TASK INSTRUCTIONS: When a line of the entries contains the word "margin", report that line.

(Source records)
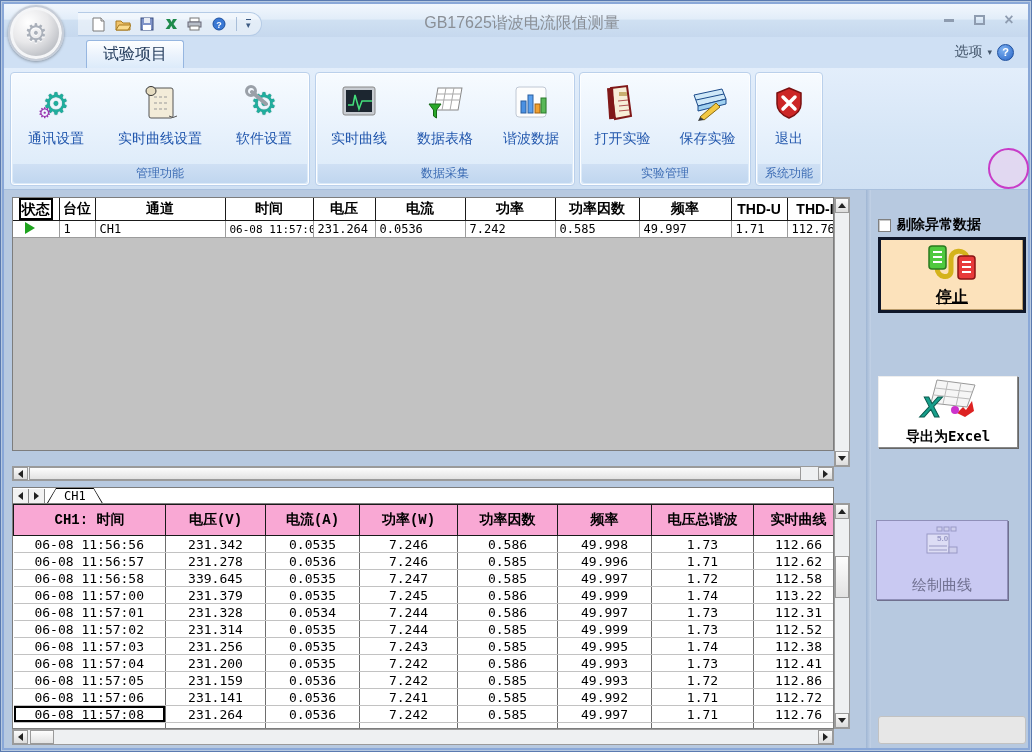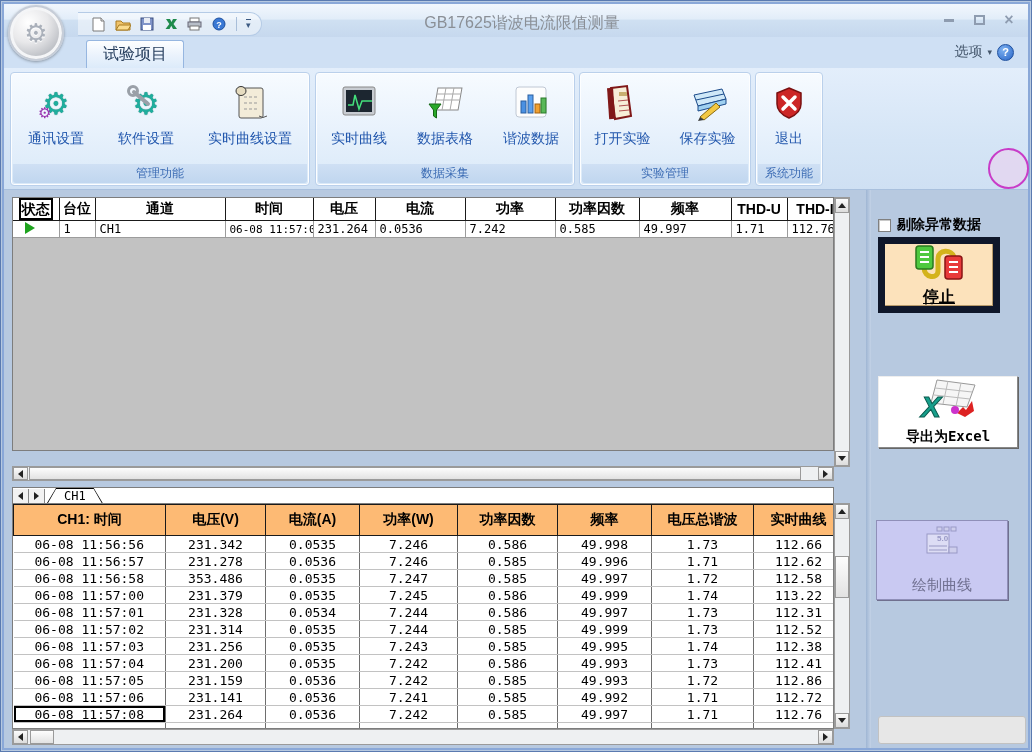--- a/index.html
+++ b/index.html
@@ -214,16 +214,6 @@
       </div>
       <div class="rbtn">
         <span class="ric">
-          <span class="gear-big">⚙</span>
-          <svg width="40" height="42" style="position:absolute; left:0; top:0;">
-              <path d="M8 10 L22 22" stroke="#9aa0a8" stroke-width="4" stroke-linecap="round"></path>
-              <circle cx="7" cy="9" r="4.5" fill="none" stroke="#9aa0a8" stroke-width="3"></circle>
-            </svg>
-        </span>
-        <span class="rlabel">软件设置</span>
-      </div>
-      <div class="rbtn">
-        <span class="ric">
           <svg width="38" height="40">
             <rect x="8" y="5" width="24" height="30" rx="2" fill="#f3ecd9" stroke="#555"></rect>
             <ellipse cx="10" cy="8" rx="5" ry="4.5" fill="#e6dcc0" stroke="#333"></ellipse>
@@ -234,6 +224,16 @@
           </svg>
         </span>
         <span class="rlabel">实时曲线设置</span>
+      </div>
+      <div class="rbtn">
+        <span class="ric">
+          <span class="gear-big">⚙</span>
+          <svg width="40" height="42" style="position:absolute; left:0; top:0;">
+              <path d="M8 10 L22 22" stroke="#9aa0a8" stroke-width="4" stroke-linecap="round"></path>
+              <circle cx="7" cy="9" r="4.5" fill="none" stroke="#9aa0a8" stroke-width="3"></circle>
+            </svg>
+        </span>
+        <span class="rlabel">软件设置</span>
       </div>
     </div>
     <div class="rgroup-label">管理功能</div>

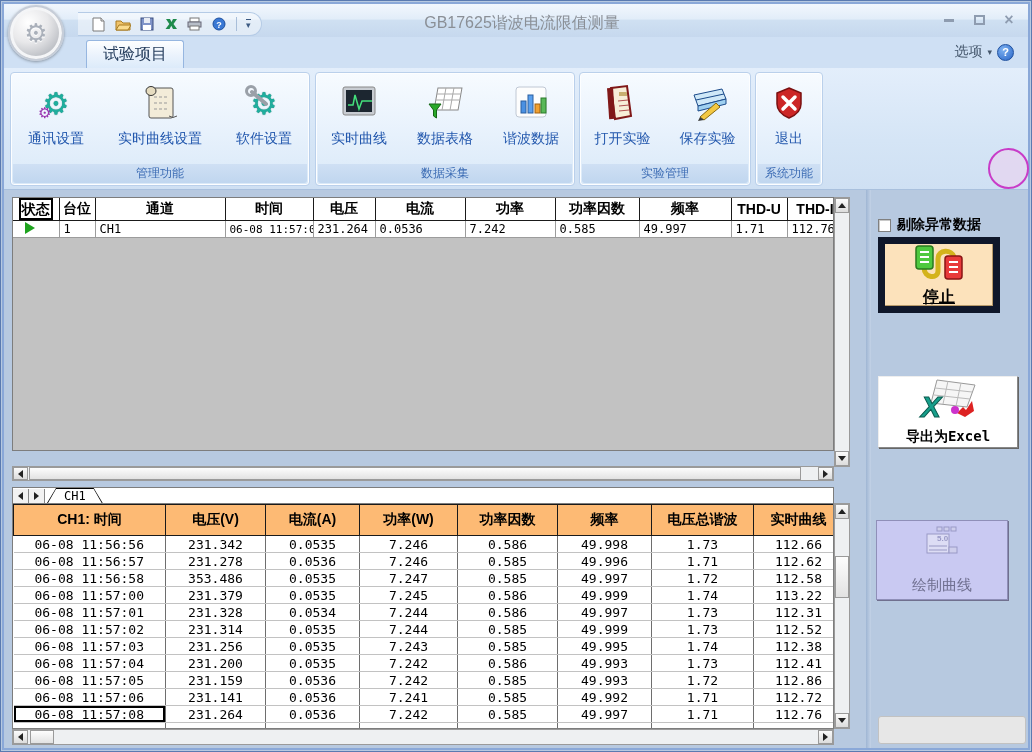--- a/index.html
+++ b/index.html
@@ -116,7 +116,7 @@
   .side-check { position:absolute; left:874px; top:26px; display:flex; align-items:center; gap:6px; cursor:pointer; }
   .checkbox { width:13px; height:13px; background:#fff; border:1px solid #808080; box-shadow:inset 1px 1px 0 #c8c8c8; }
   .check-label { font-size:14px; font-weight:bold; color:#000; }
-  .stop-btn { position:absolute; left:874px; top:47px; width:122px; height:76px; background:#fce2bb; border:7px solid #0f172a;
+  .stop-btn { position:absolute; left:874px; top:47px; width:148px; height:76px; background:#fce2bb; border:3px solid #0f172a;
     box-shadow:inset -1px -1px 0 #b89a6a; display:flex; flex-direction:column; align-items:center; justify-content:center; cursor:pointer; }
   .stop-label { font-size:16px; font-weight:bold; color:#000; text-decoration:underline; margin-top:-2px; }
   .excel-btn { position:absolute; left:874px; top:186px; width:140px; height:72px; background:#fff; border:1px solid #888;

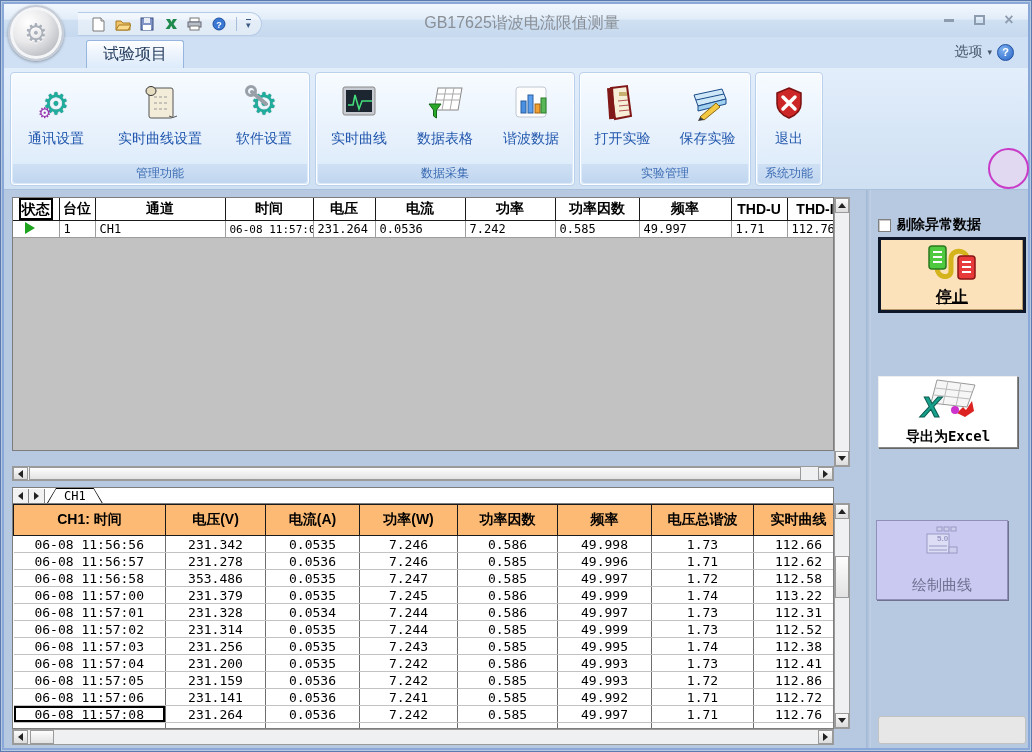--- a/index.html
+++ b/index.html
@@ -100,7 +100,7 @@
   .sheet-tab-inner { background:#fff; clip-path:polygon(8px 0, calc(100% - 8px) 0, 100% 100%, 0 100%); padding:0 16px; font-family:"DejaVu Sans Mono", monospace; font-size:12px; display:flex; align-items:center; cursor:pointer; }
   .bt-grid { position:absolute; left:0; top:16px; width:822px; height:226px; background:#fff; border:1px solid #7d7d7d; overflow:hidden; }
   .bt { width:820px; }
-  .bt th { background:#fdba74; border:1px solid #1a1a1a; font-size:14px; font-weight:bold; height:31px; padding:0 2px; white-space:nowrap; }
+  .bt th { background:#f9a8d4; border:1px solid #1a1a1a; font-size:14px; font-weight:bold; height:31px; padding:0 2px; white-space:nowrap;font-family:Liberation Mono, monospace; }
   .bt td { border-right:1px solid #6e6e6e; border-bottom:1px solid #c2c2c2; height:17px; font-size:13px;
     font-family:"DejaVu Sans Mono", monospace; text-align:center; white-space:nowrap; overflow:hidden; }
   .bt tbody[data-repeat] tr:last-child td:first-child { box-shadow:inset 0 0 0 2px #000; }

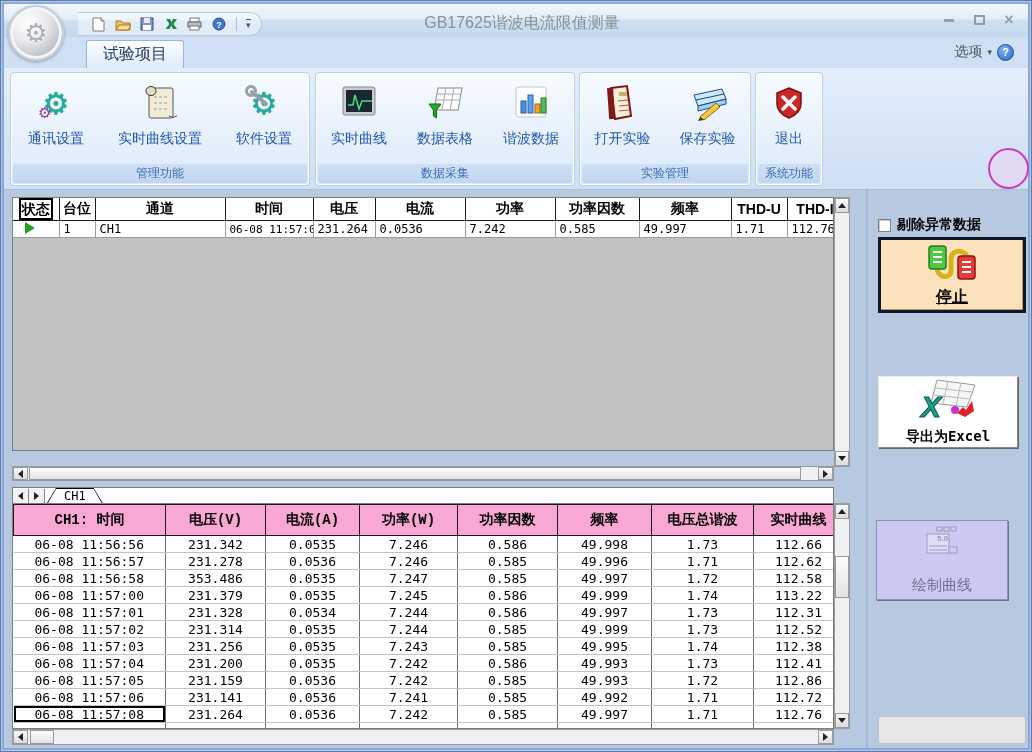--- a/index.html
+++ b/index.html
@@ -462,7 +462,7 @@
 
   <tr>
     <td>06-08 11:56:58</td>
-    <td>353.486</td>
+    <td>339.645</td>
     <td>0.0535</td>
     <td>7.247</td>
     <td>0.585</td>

--

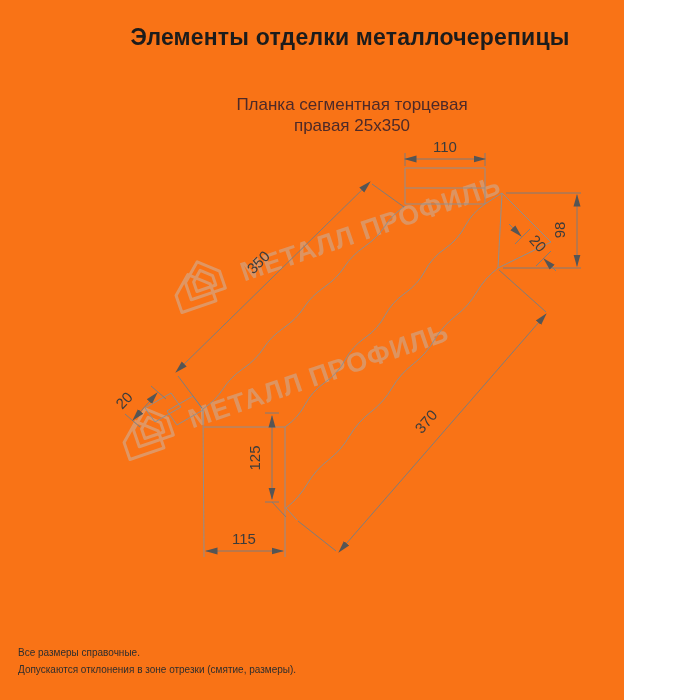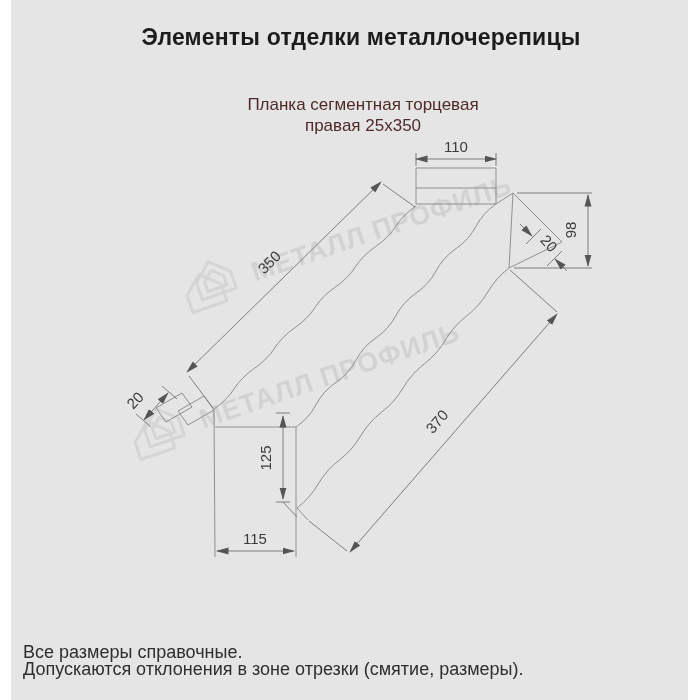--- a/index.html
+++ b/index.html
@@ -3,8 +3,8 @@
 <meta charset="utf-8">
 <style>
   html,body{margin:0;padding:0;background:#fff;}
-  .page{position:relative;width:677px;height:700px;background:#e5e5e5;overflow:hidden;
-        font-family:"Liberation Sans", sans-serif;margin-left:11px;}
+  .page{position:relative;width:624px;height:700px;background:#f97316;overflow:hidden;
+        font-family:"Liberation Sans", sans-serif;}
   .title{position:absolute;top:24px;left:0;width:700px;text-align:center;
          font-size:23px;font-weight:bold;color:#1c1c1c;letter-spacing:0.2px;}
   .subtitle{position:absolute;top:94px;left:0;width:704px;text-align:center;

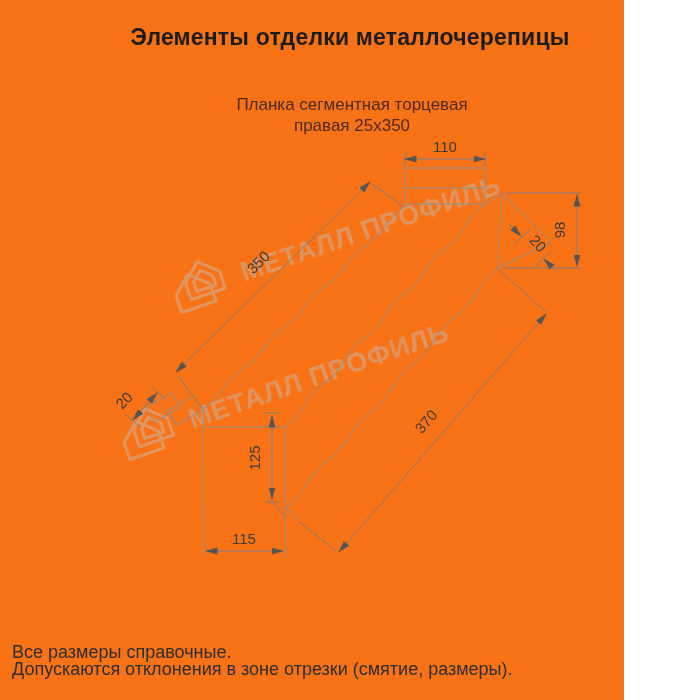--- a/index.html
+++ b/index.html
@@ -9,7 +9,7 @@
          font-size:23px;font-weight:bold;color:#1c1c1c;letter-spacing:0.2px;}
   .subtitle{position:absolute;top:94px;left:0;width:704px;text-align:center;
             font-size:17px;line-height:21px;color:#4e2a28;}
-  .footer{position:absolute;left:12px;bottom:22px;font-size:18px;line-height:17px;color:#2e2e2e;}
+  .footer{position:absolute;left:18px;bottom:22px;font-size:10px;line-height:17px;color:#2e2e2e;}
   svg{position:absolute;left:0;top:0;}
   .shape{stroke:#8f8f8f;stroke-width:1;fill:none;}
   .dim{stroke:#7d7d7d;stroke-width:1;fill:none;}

...

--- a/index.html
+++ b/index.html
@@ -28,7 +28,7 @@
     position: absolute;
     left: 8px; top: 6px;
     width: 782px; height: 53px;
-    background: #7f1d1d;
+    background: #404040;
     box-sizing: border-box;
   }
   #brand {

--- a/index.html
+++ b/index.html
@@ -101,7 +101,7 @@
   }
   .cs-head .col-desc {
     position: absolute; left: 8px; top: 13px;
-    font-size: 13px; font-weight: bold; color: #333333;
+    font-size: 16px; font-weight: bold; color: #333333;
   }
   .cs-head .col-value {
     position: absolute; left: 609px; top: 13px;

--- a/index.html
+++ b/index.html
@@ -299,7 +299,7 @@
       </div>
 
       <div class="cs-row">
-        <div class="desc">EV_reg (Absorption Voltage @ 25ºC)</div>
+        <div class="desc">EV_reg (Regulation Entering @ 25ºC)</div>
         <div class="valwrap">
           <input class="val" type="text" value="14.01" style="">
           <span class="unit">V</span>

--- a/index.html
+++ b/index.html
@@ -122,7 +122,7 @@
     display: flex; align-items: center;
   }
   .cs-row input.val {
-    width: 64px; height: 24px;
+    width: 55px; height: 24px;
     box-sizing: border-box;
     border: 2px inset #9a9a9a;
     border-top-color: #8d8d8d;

REPLY:
   .stop-label { font-size:16px; font-weight:bold; color:#000; text-decoration:underline; margin-top:-2px; }
   html,body{margin:0;padding:0;background:#fff;}
-        font-family:"Liberation Sans", sans-serif;margin-left:11px;}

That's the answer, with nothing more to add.